In deze uitspraak van de Rechtbank Midden-Nederland, gedaan op 17 maart 2023, is het verzoek van het Ministerie van Defensie om vergoeding van proceskosten behandeld. De zaak betreft een beroep tegen de beslissing op bezwaar van de Raad van bestuur van het Uitvoeringsinstituut werknemersverzekeringen, die op 22 juli 2022 was genomen. Na een gewijzigde beslissing op bezwaar op 15 november 2022 trok verzoekster haar beroep in, maar verzocht zij wel om vergoeding van de proceskosten.
De rechtbank heeft in overweging genomen dat verzoekster het griffierecht van € 365,- niet op tijd heeft betaald. Volgens artikel 8:41, eerste lid, van de Algemene wet bestuursrecht (Awb) is het betalen van griffierecht een voorwaarde voor het in behandeling nemen van een beroep. De rechtbank heeft partijen niet uitgenodigd voor een zitting, omdat dit in deze zaak niet nodig was. Verzoekster had op 5 januari 2023 een aangetekende brief ontvangen waarin zij werd geïnformeerd dat het griffierecht binnen vier weken moest worden betaald.

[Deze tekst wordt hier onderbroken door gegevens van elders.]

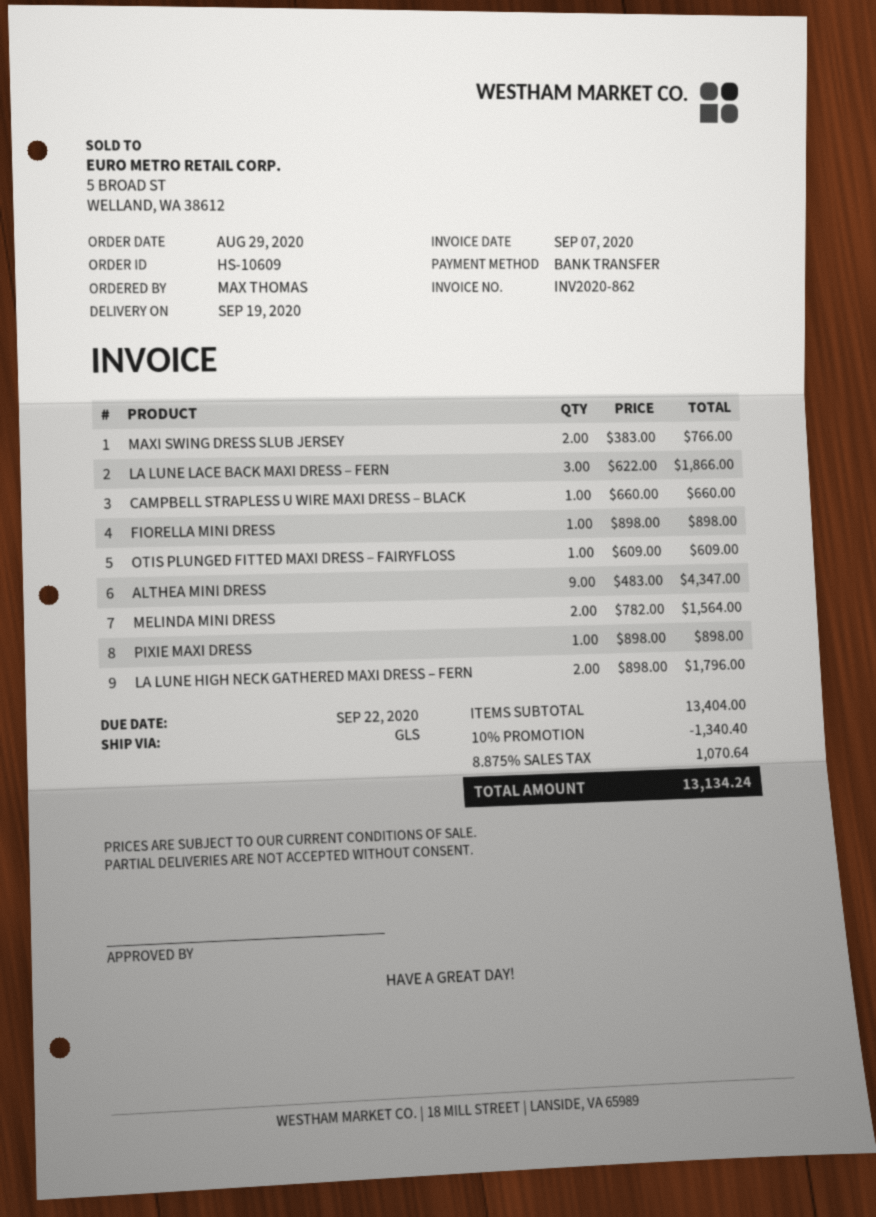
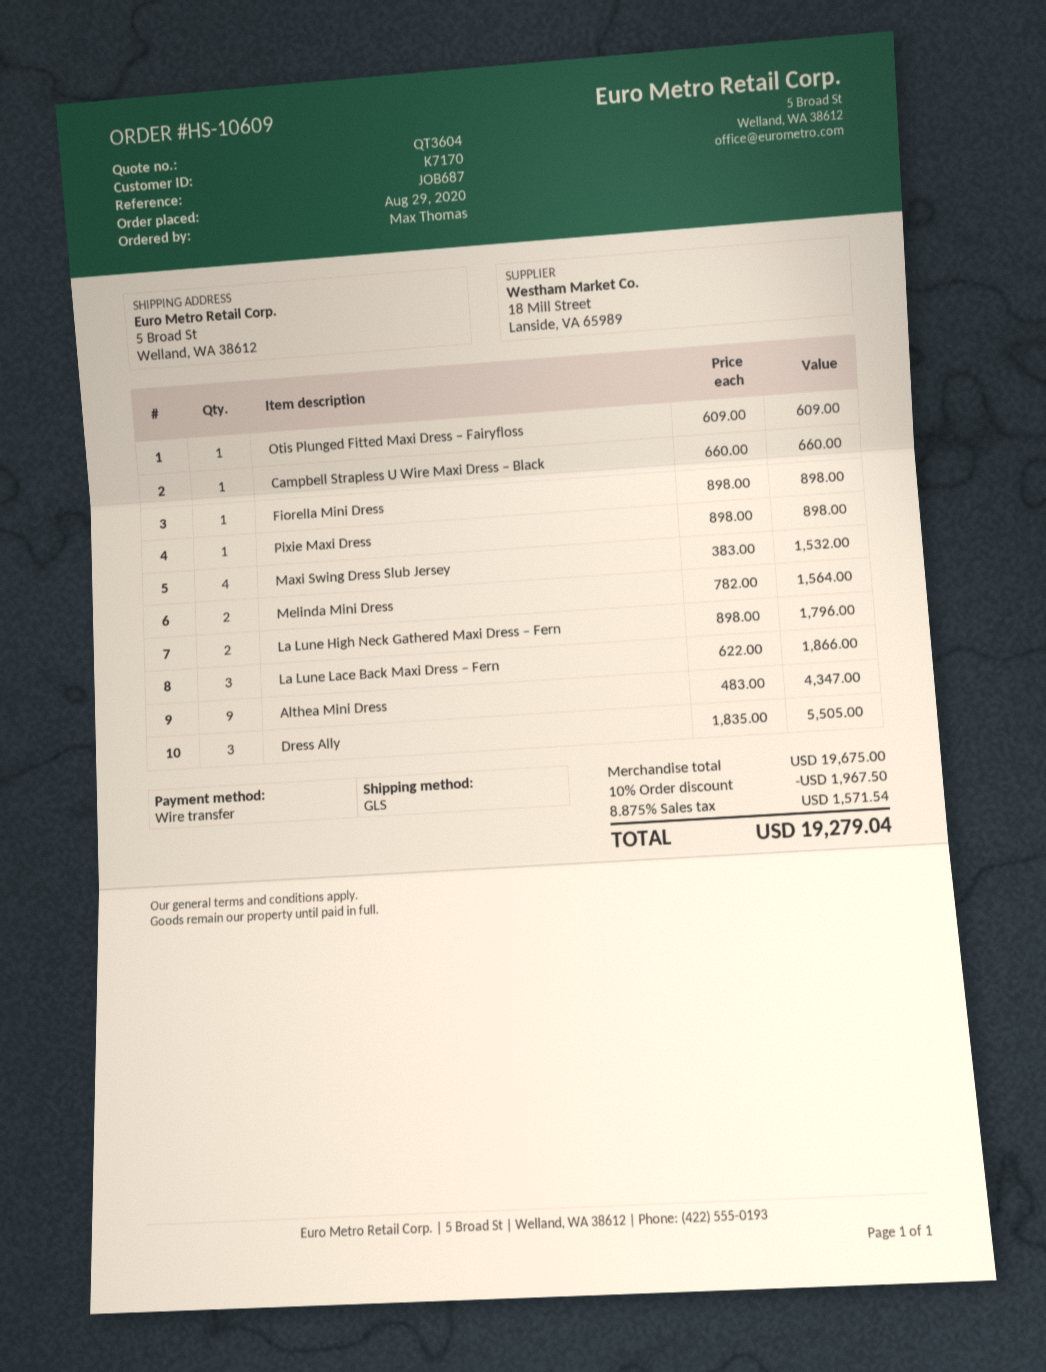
MAXI SWING DRESS SLUB JERSEY: 2 x 383.00 = 766.00 -> 4 x 383.00 = 1532.00
Dress Ally: none -> 3 x 1835.00 = 5505.00
subtotal: 13404.00 -> 19675.00
discount: 10% = 1340.40 -> 10% = 1967.50
tax: 8.875% = 1070.64 -> 8.875% = 1571.54
total: 13134.24 -> 19279.04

Aangezien het griffierecht niet tijdig was ontvangen en verzoekster geen geldige reden had opgegeven, kon de rechtbank de zaak niet inhoudelijk behandelen.
De rechtbank heeft geconcludeerd dat het verzoek kennelijk niet-ontvankelijk is, zoals vermeld in artikel 8:54 Awb. De beslissing om het verzoek niet-ontvankelijk te verklaren houdt in dat er geen recht op vergoeding van proceskosten bestaat. De uitspraak is openbaar uitgesproken en partijen zijn geïnformeerd over de mogelijkheid om in verzet te gaan tegen deze beslissing binnen zes weken na verzending van de uitspraak.